The children included those with parents or clear familial guardianship, those Russia deemed orphans, others who were in the care of Ukrainian state institutions before the invasion and those whose custody was unclear or uncertain due to the war, it said.

"The primary purpose of the camp facilities we've identified appears to be political re-education," Nathaniel Raymond, one of the researchers, said in a briefing to reporters.

Some of the children were moved through the system and adopted by Russian families, or moved into foster care in Russia, the report said.

6:04 p.m.: The Institute for the Study of War tweeted: #Russian authorities are increasingly undertaking measures to promote self-censorship in #Russia under the guise of countering increased information threats resulting from the invasion of #Ukraine.

5:10 p.m.: If Mykyta Staskevich needed another reminder of what his boys hockey team of Ukrainian refugees was playing for back home, it came in the poignant form of the nation’s flag unfolded in the locker room before its game against Romania on Monday, The Associated Press reported.

In blue, representing the sky, were the nicknames of a player’s father and the father of a player’s friend, who have died on the front lines in the war with Russia.
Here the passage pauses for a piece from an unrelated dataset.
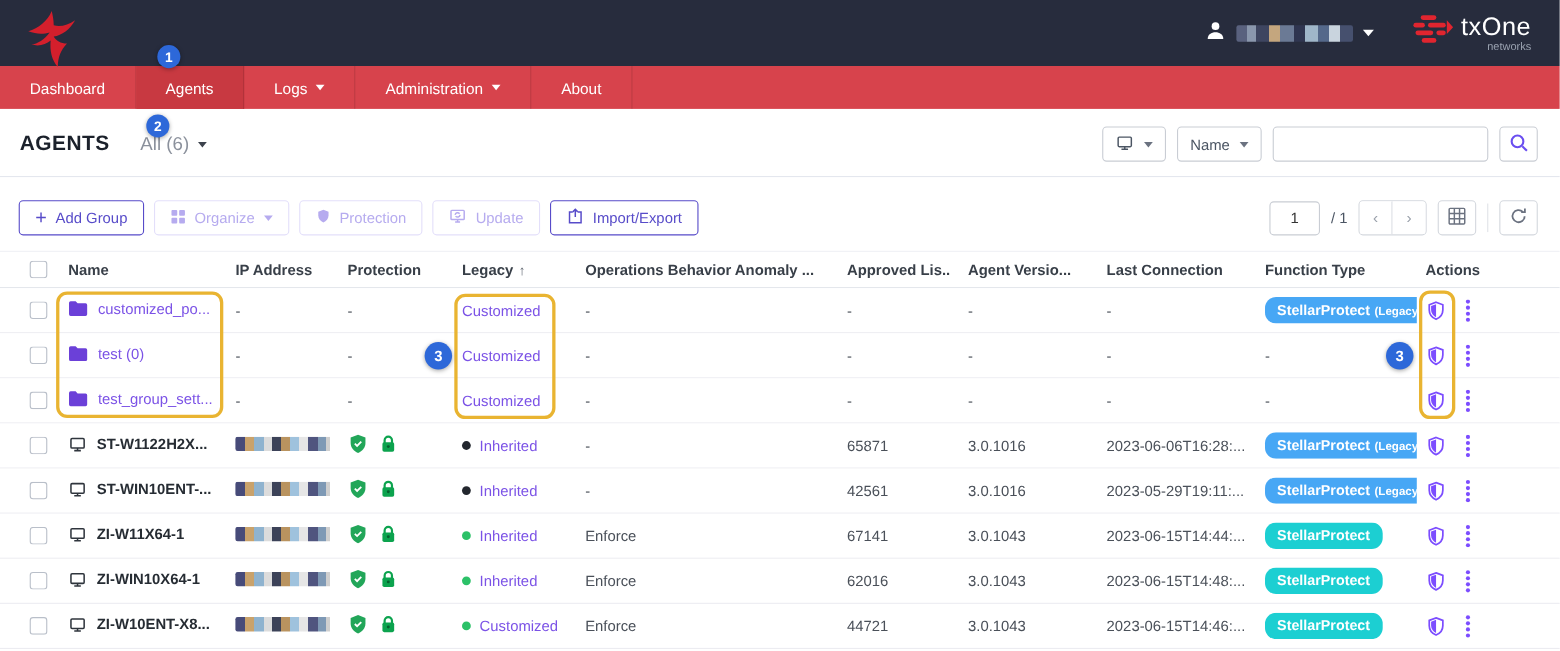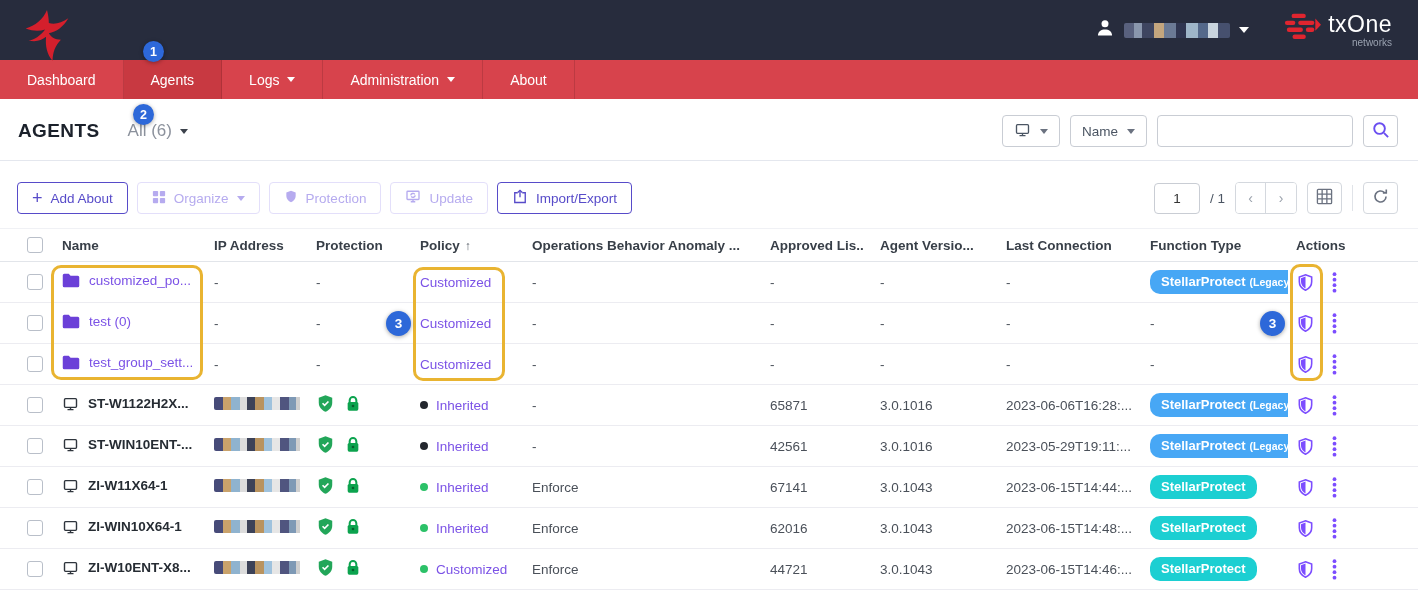"Add About" span { text: About -> Group }
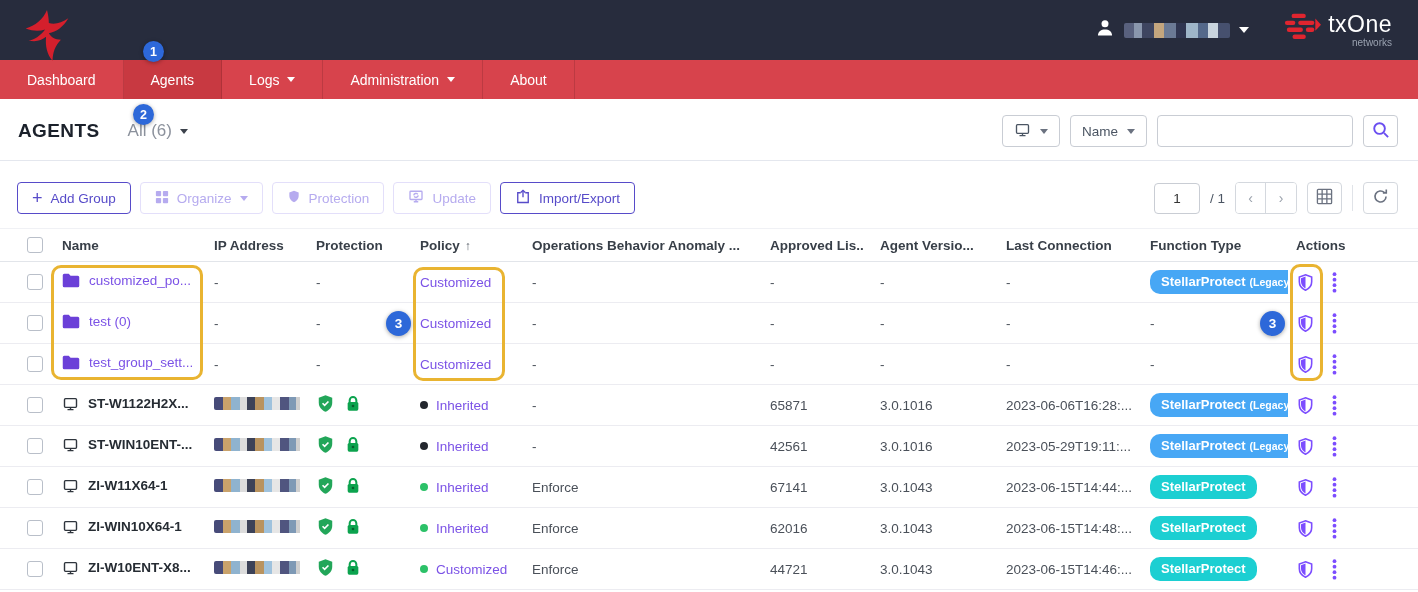"Policy" span { text: Policy -> Legacy }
In yellow, representing the ground, were the nicknames of two of the player’s fathers — including Staskevich — who are still fighting.

Speaking in Ukrainian, Staskevich’s eyes welled as he provided an answer to what the flag symbolized.

“He wants Ukraine to win the war and to stop the war,” Ukrainian Selects coach Evgheniy Pysarenko said, translating his team’s captain. “Peace.”

The flag was brought to Pysarenko by one of the player’s parents, and served as both motivation and a poignant reminder of why the team is competing in the International Peewee Tournament in Quebec City. The Selects are more than just a hockey team of 11- and 12-year-olds. They’ve come to represent a symbol of peace and a far more hopeful future for a battle-torn nation nearly a year since Russia invaded Ukraine.

4:26 p.m.:


3:55 p.m.: American defense officials on Tuesday sought to dispel any doubt that Iran is supplying drones for Russia’s war in Ukraine, releasing photos and analysis of unmanned aircraft deployed in the conflict to demonstrate Tehran’s involvement, The Associated Press reported.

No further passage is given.